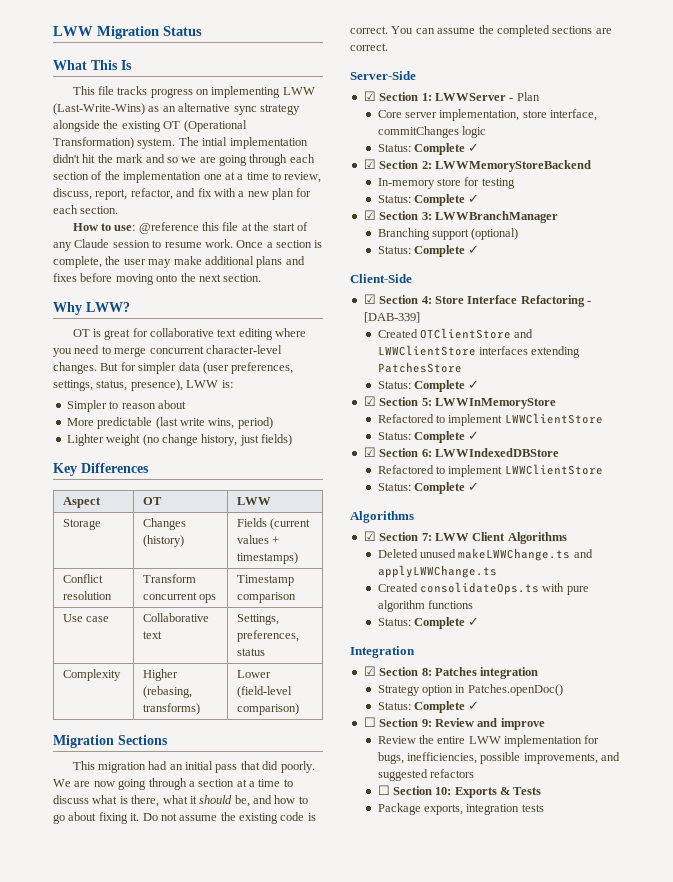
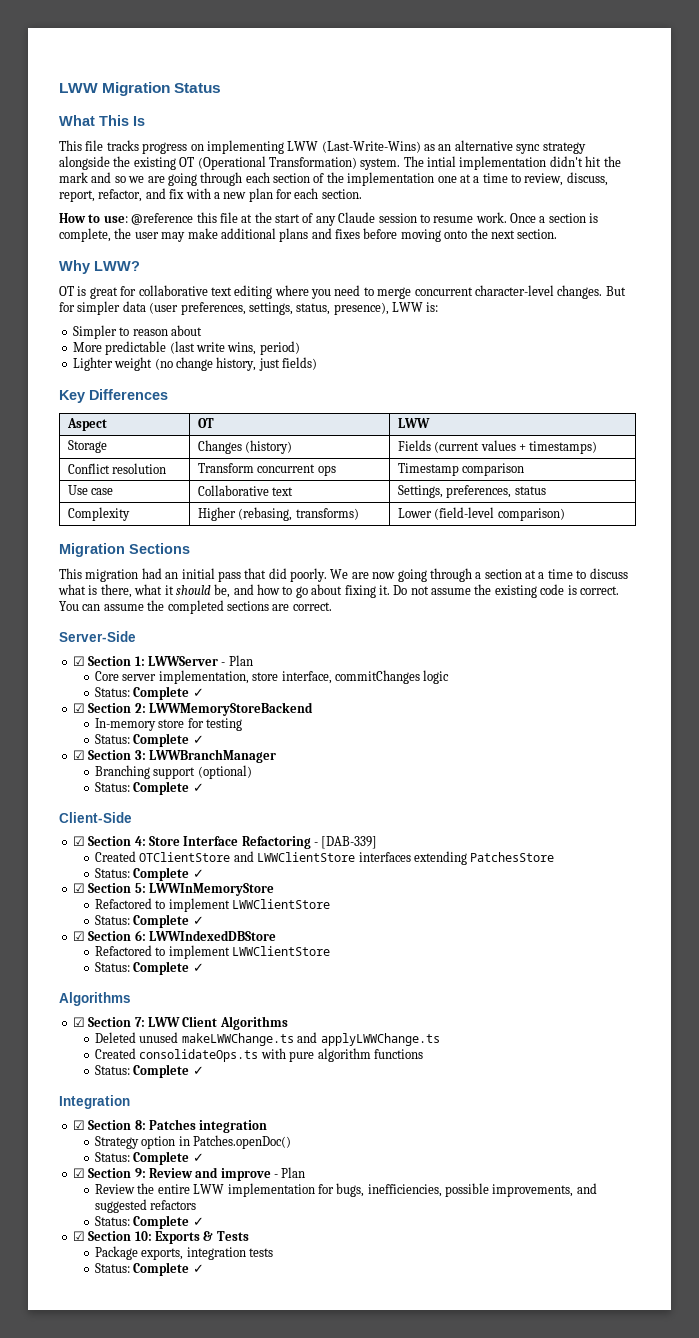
- ☐ Section 9: Review and improve
+ ☑ Section 9: Review and improve - Plan
  Review the entire LWW implementation for bugs, inefficiencies, possible improvements, and suggested refactors
- ☐ Section 10: Exports & Tests
+ Status: Complete ✓
+ ☑ Section 10: Exports & Tests
  Package exports, integration tests
+ Status: Complete ✓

▸ What you are asked to do
Leaving out the pictures, repeat all of the entries exactly.

▸ Response to this exercise
- ☐ Section 9: Review and improve
+ ☑ Section 9: Review and improve - Plan
  Review the entire LWW implementation for bugs, inefficiencies, possible improvements, and suggested refactors
- ☐ Section 10: Exports & Tests
+ Status: Complete ✓
+ ☑ Section 10: Exports & Tests
  Package exports, integration tests
+ Status: Complete ✓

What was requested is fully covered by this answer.